AkzoNobel and Microsoft have teamed up to explore how quantum computing could help fast track the development of high-performance and more sustainable paints and coatings.
Scientists from both parties will co-develop what will effectively be a virtual laboratory. The aim is to conduct experiments using quantum computing and other Microsoft Azure cloud services.
Quantum chemical computation is capable of simulating chemical reactions at an unprecedented level of accuracy. Together, Microsoft and AkzoNobel will explore how this can contribute to creating more advanced and sustainable products through collaborative experimentation and development.

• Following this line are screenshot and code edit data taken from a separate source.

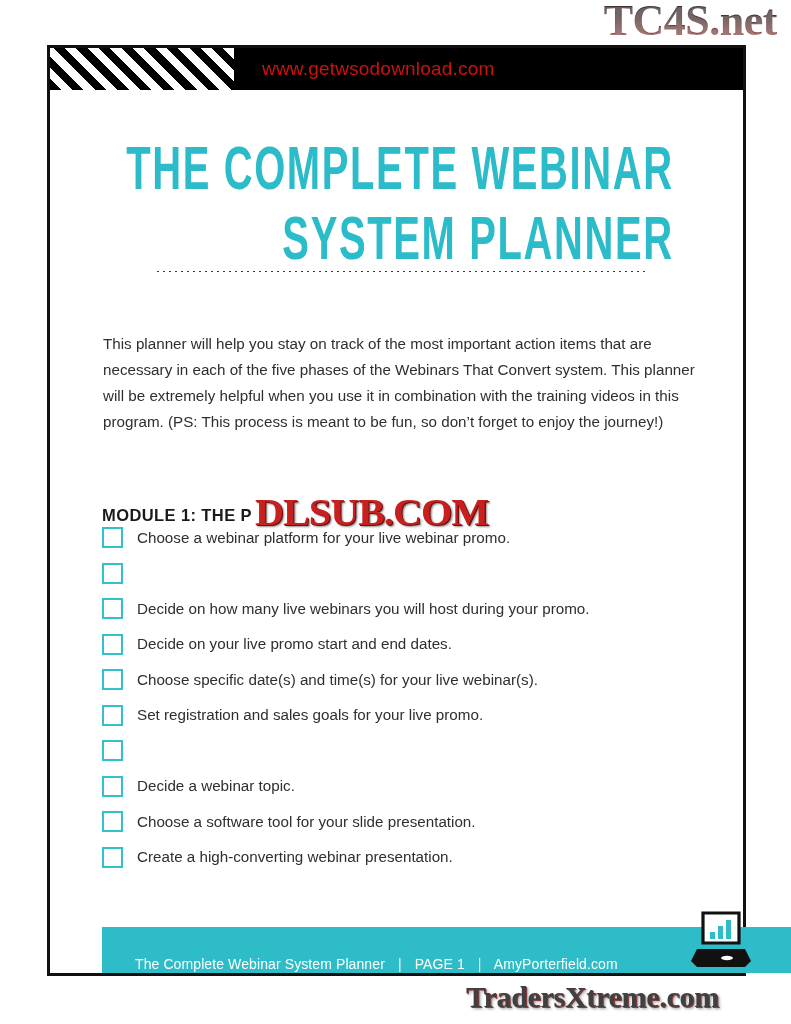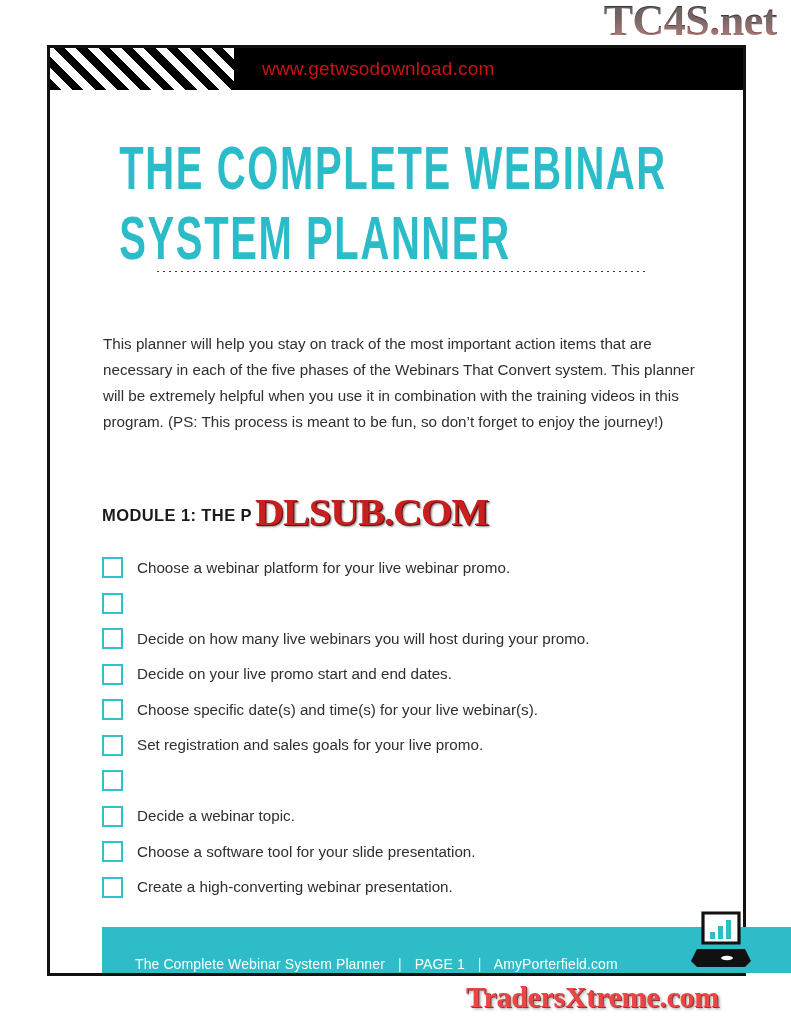--- a/index.html
+++ b/index.html
@@ -92,7 +92,7 @@
     left: 0;
     top: 78px;
     width: 100%;
-    text-align: left;
+    text-align: right;
   }
 
   .title-line {

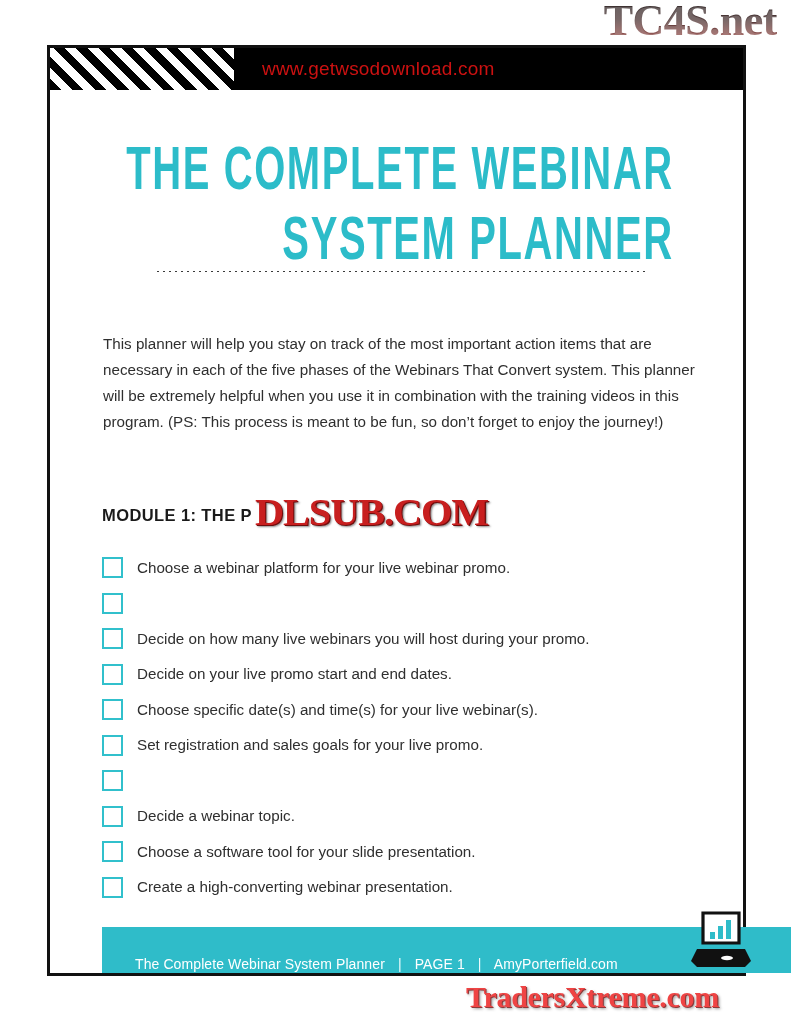--- a/index.html
+++ b/index.html
@@ -168,7 +168,7 @@
   .checklist {
     position: absolute;
     left: 52px;
-    top: 502px;
+    top: 472px;
     width: 620px;
   }
 

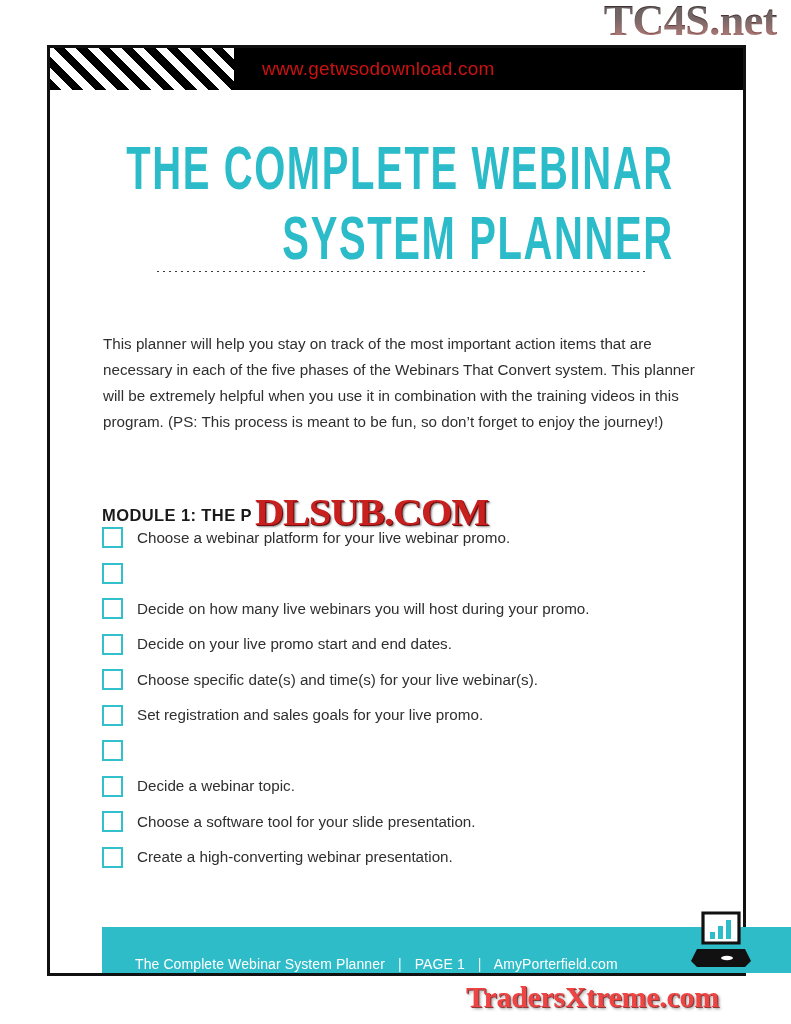--- a/index.html
+++ b/index.html
@@ -245,7 +245,7 @@
     font-size: 30px;
     line-height: 34px;
     letter-spacing: -0.3px;
-    color: #ef4444;
+    color: #404040;
     -webkit-text-stroke: 1.3px #ffffff;
     paint-order: stroke fill;
     text-shadow:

“This is a really exciting partnership which has the potential to be truly ground-breaking,” says Klaas Kruithof, AkzoNobel’s Chief Technology Officer. “We’re incredibly proud to partner with Microsoft and investigate how we can take our digital research into a new dimension. Innovation demands collaboration and this is a fantastic way for us to keep pushing boundaries so we can make a sustainable and long-lasting difference to our customers and the planet.”
Adds Dr. Matthias Troyer, Distinguished Scientist in Microsoft’s Azure Quantum program: “The promise of quantum computing and other Azure services to accelerate solving chemistry and materials problems – and their associated workloads – is immense. We’re thrilled to partner with AkzoNobel to drive new value and deliver world-changing impact.”
Quantum chemistry offers game-changing industrial applications and possibilities. It could help to overcome many of the practical boundaries associated with traditional laboratory methods – such as availability of raw materials, physical equipment capacity constraints, toxicity and environmental conditions. So it could drastically reduce the time it takes to find substitute ingredients for making products more sustainable, with new functionalities, or for replacing scarce raw materials.
“Combining our track record for pioneering product development with Microsoft’s cloud and quantum computing expertise represents another huge step forward in the digitization of our research,” explains Pim Koeckhoven, Technology Director in Research and Development at AkzoNobel.
“Up until now, the quality of traditional computer simulations hasn’t been up to the task. Microsoft’s Azure Quantum system offers incredible opportunities for us to take our research into an entirely new digital realm and speed up the development of new novel catalysts and chemical reactions.”